**Material for the task:**
----------

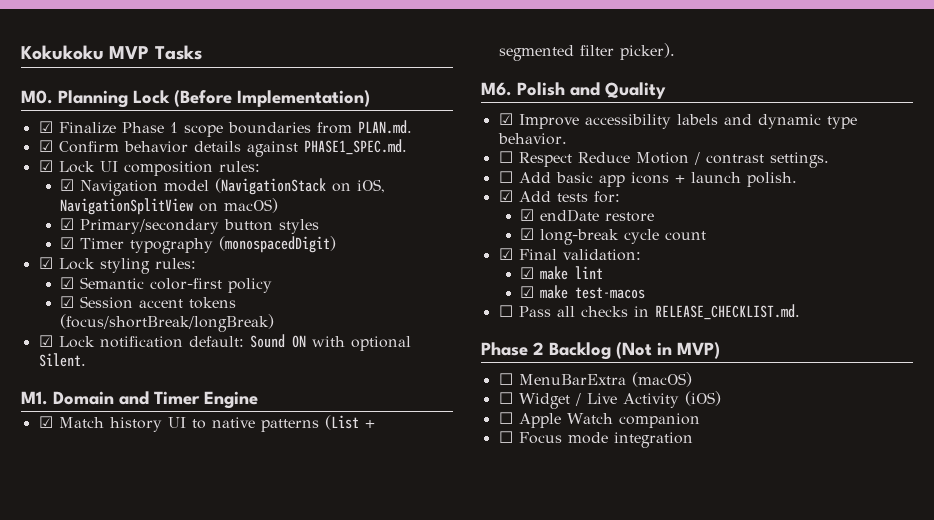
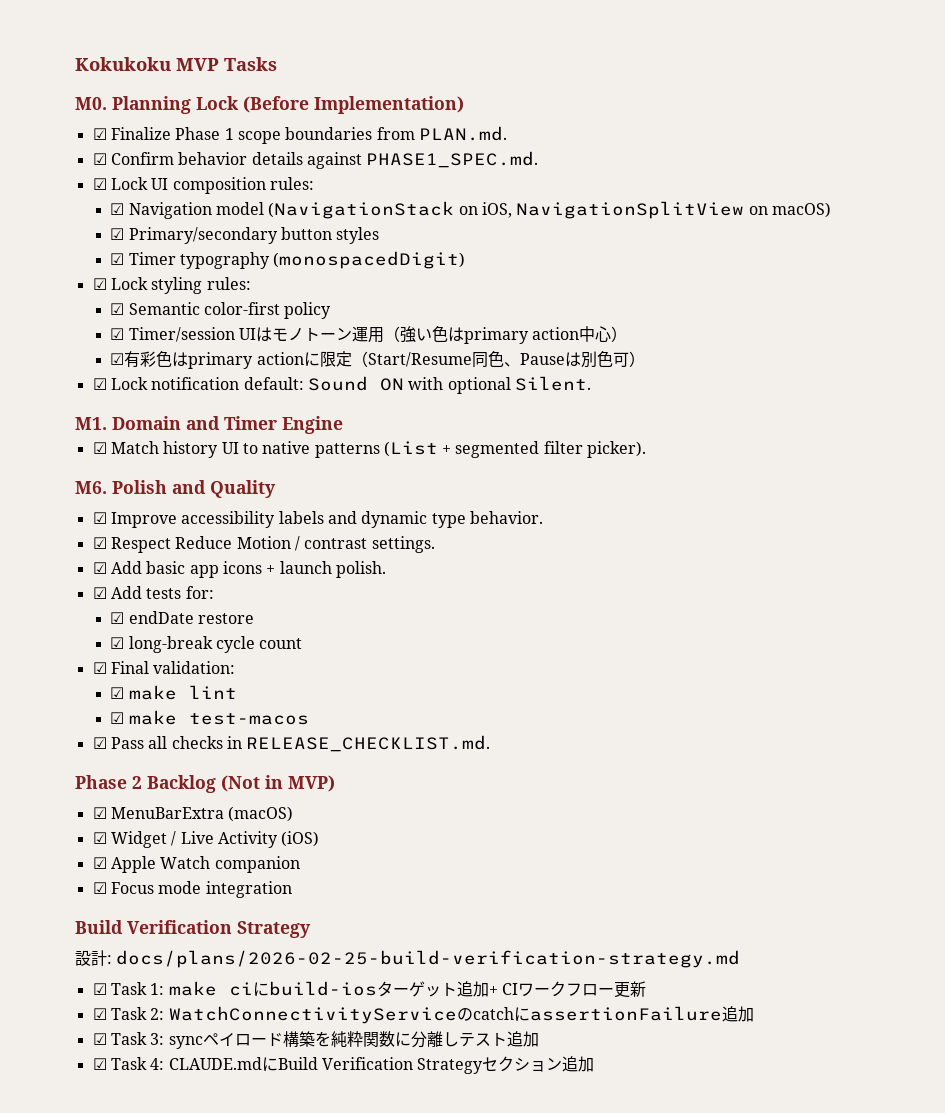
- ☑ Session accent tokens (focus/shortBreak/longBreak)
+ ☑ Timer/session UIはモノトーン運用（強い色はprimary action中心）
+ ☑有彩色はprimary actionに限定（Start/Resume同色、Pauseは別色可）
- ☐ Respect Reduce Motion / contrast settings.
+ ☑ Respect Reduce Motion / contrast settings.
- ☐ Add basic app icons + launch polish.
+ ☑ Add basic app icons + launch polish.
- ☐ Pass all checks in RELEASE_CHECKLIST.md.
+ ☑ Pass all checks in RELEASE_CHECKLIST.md.
- ☐ MenuBarExtra (macOS)
+ ☑ MenuBarExtra (macOS)
- ☐ Widget / Live Activity (iOS)
+ ☑ Widget / Live Activity (iOS)
- ☐ Apple Watch companion
+ ☑ Apple Watch companion
- ☐ Focus mode integration
+ ☑ Focus mode integration
+ Build Verification Strategy
+ 設計: docs/plans/2026-02-25-build-verification-strategy.md
+ ☑ Task 1: make ciにbuild-iosターゲット追加+ CIワークフロー更新
+ ☑ Task 2: WatchConnectivityServiceのcatchにassertionFailure追加
+ ☑ Task 3: syncペイロード構築を純粋関数に分離しテスト追加
+ ☑ Task 4: CLAUDE.mdにBuild Verification Strategyセクション追加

----------

Please set down the records above word for word and omit their pictures.

**Answer section:**
- ☑ Session accent tokens (focus/shortBreak/longBreak)
+ ☑ Timer/session UIはモノトーン運用（強い色はprimary action中心）
+ ☑有彩色はprimary actionに限定（Start/Resume同色、Pauseは別色可）
- ☐ Respect Reduce Motion / contrast settings.
+ ☑ Respect Reduce Motion / contrast settings.
- ☐ Add basic app icons + launch polish.
+ ☑ Add basic app icons + launch polish.
- ☐ Pass all checks in RELEASE_CHECKLIST.md.
+ ☑ Pass all checks in RELEASE_CHECKLIST.md.
- ☐ MenuBarExtra (macOS)
+ ☑ MenuBarExtra (macOS)
- ☐ Widget / Live Activity (iOS)
+ ☑ Widget / Live Activity (iOS)
- ☐ Apple Watch companion
+ ☑ Apple Watch companion
- ☐ Focus mode integration
+ ☑ Focus mode integration
+ Build Verification Strategy
+ 設計: docs/plans/2026-02-25-build-verification-strategy.md
+ ☑ Task 1: make ciにbuild-iosターゲット追加+ CIワークフロー更新
+ ☑ Task 2: WatchConnectivityServiceのcatchにassertionFailure追加
+ ☑ Task 3: syncペイロード構築を純粋関数に分離しテスト追加
+ ☑ Task 4: CLAUDE.mdにBuild Verification Strategyセクション追加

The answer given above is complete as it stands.